/---
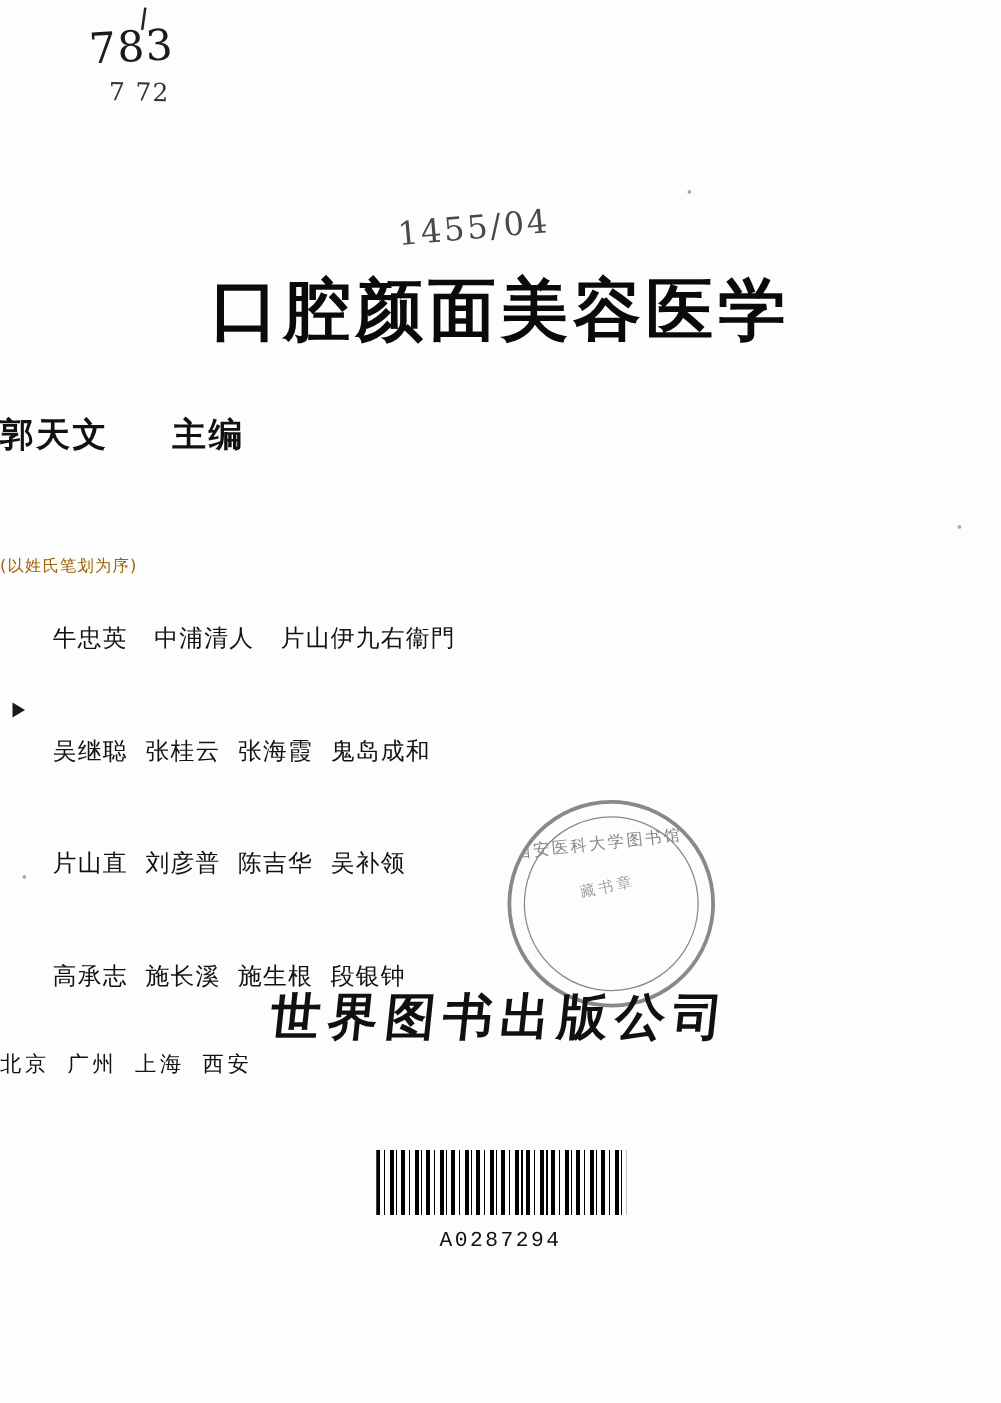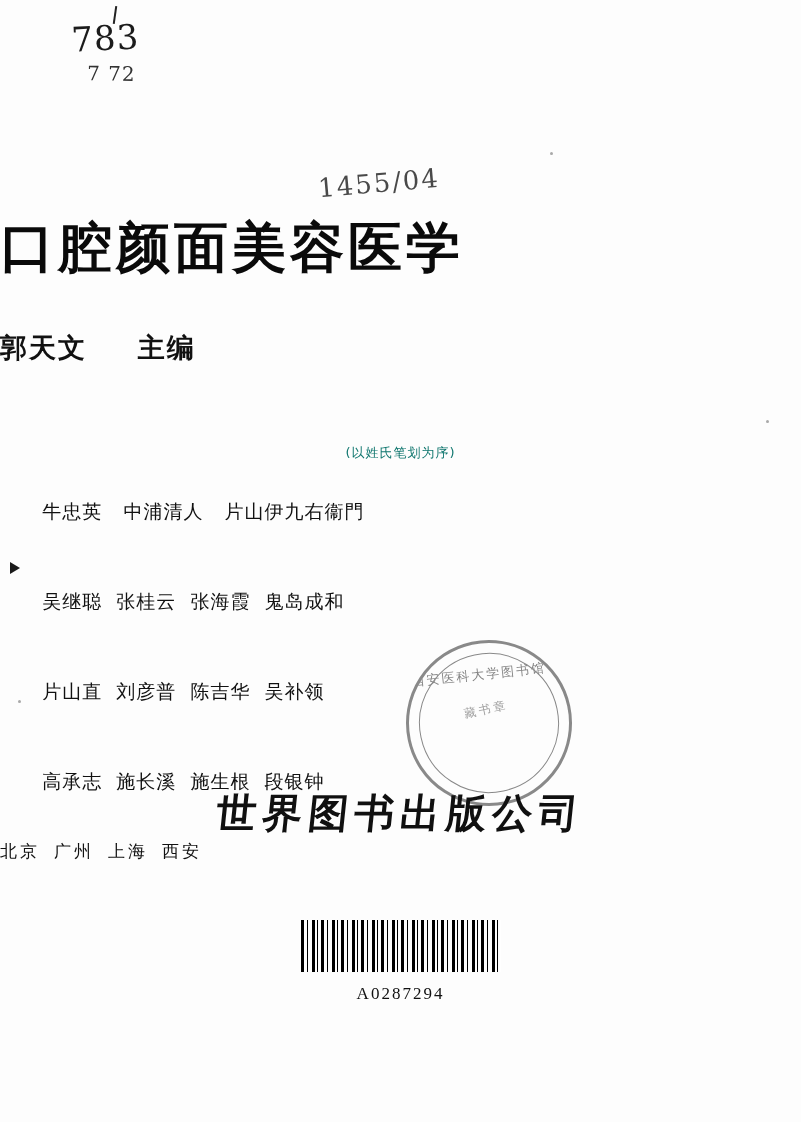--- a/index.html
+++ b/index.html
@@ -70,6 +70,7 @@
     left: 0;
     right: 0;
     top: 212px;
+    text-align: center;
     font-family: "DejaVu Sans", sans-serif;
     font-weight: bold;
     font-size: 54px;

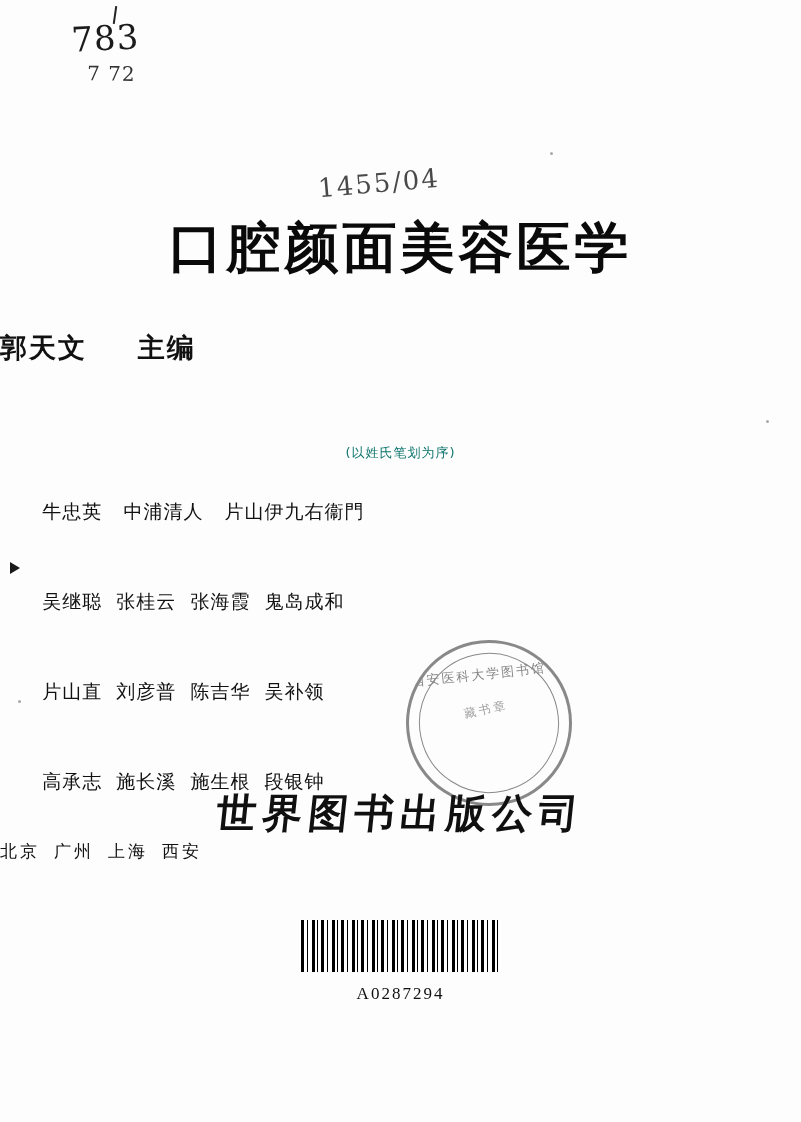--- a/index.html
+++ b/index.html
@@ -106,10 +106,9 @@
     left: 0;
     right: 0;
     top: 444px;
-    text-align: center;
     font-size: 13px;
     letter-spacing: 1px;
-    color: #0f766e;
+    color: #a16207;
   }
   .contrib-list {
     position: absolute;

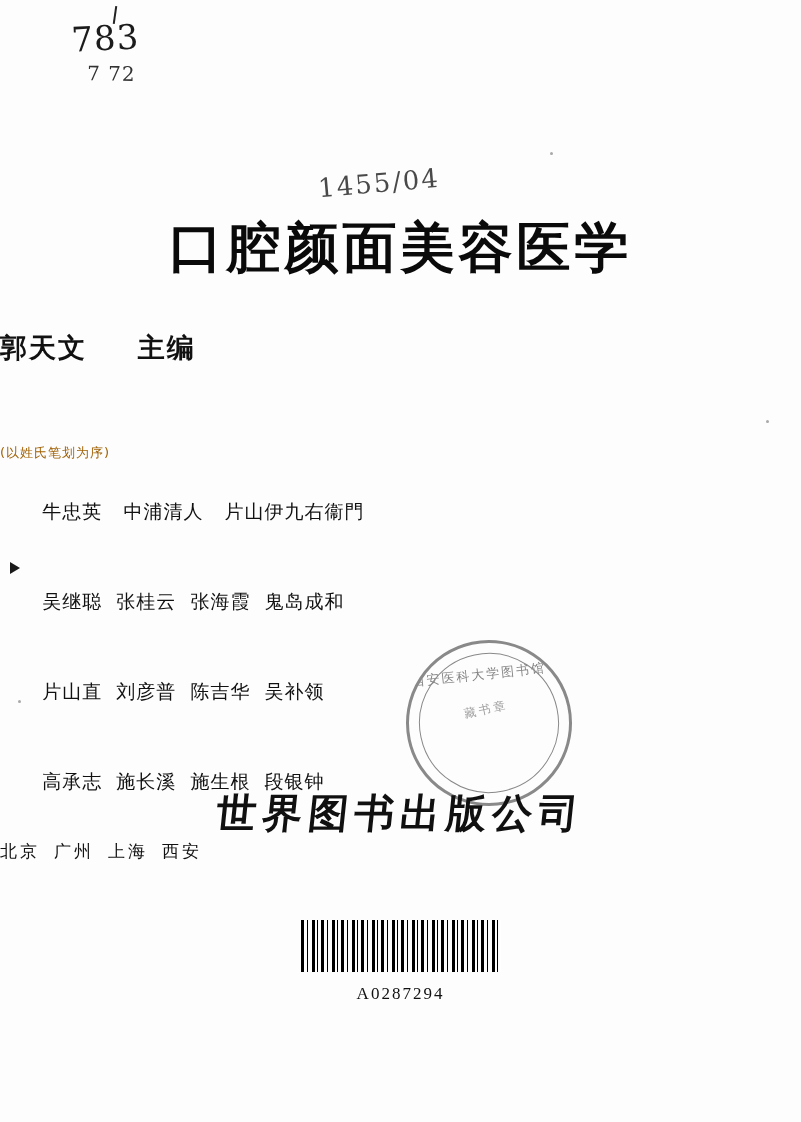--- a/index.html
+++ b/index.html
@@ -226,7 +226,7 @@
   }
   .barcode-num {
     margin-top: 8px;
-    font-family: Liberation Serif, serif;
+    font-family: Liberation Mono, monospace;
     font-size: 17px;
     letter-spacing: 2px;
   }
\---
/---
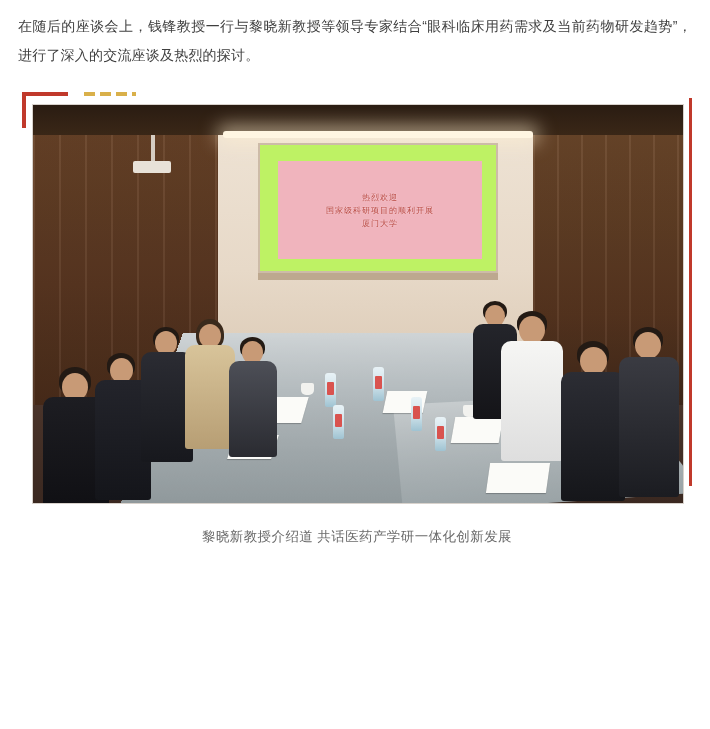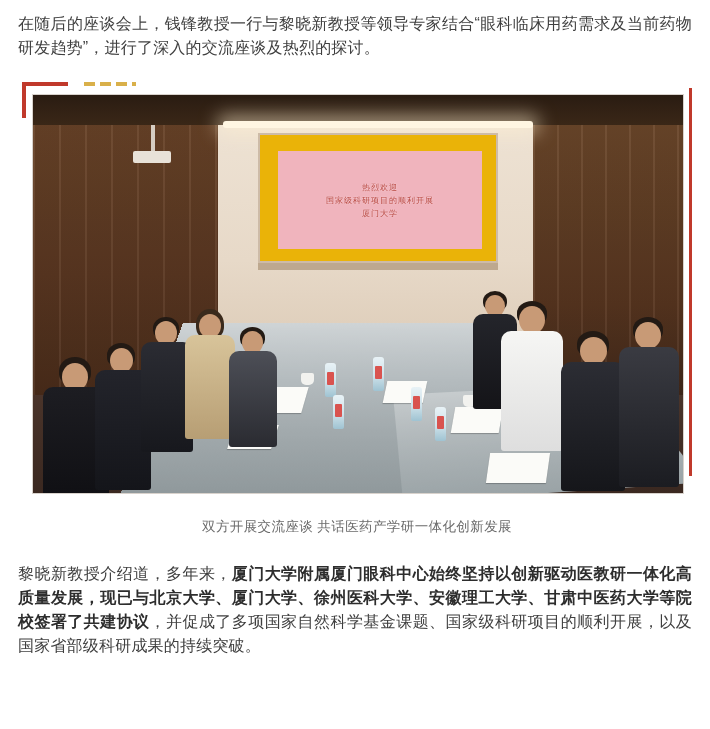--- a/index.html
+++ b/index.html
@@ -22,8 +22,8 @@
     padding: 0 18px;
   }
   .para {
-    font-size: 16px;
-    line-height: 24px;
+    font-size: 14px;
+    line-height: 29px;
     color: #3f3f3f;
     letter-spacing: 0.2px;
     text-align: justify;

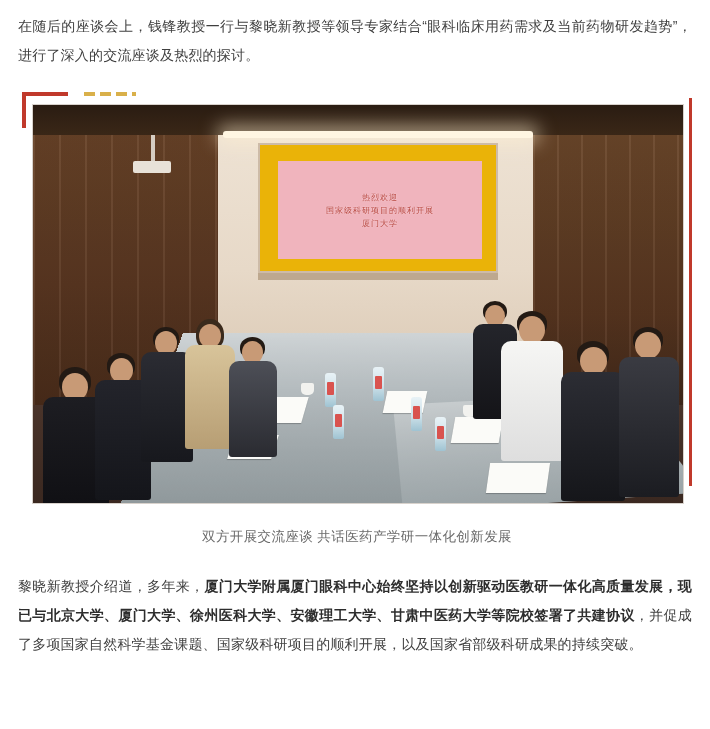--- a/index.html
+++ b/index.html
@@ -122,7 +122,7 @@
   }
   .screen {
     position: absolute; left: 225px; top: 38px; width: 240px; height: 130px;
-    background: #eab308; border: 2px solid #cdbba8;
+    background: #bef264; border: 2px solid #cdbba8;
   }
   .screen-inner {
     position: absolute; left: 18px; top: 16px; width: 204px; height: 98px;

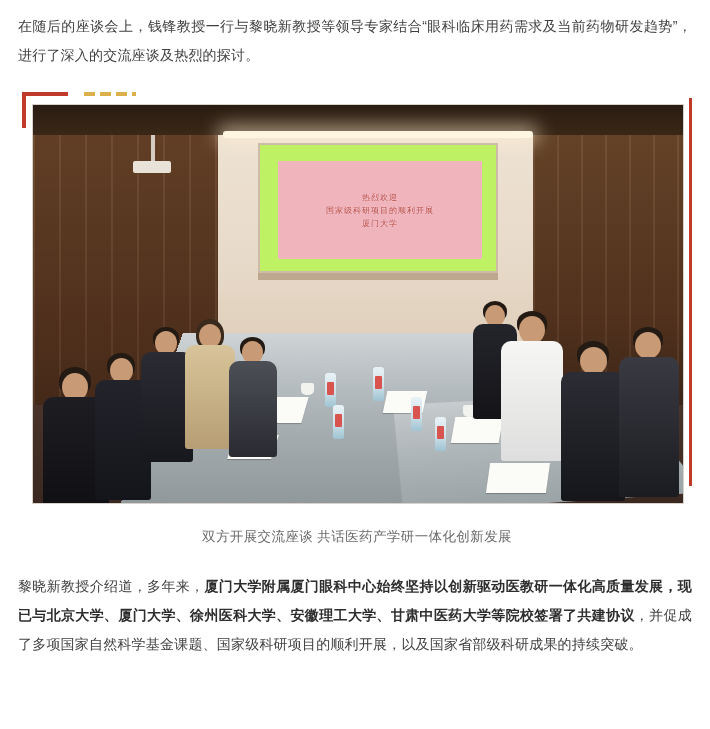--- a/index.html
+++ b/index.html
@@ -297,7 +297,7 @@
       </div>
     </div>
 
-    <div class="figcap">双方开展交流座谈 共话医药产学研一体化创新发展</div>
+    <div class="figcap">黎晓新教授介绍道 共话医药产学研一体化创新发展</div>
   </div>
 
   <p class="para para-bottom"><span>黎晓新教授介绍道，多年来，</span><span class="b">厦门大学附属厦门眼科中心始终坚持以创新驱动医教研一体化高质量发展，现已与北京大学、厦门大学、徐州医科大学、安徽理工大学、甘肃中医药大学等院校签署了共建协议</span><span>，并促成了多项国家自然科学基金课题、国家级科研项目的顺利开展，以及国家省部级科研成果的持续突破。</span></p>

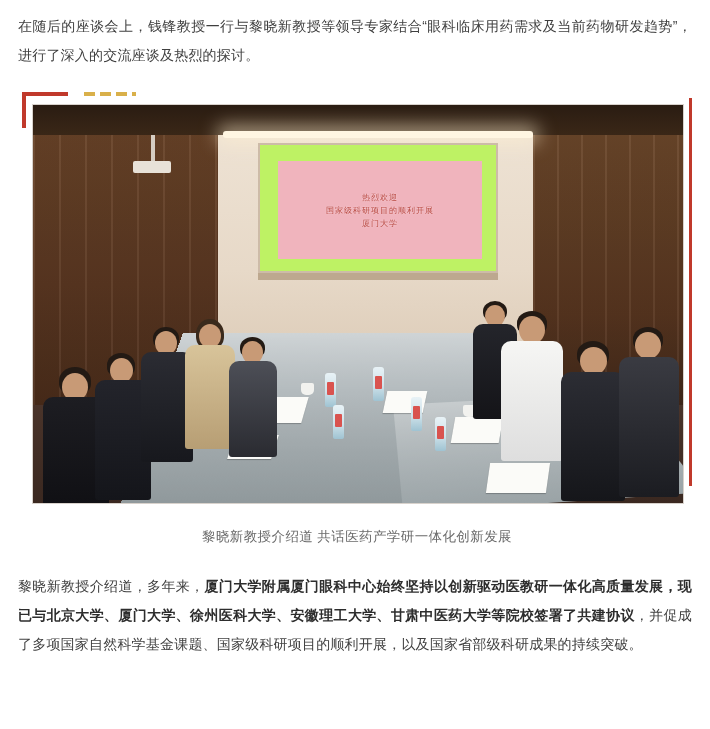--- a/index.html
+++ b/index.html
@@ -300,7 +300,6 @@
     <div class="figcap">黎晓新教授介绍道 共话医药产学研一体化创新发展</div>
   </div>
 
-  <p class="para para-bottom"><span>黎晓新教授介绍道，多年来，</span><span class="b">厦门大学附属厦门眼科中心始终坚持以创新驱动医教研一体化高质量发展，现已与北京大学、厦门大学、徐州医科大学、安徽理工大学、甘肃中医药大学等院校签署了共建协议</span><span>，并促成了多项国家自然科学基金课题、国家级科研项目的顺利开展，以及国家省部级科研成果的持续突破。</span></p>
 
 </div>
\---
• [TASK BRIEF] Select and copy every line of the material that holds the string "color".

• [TASK RESPONSE]
-    color: #0f766e;
+    color: #a16207;
     color: #3f3f3f;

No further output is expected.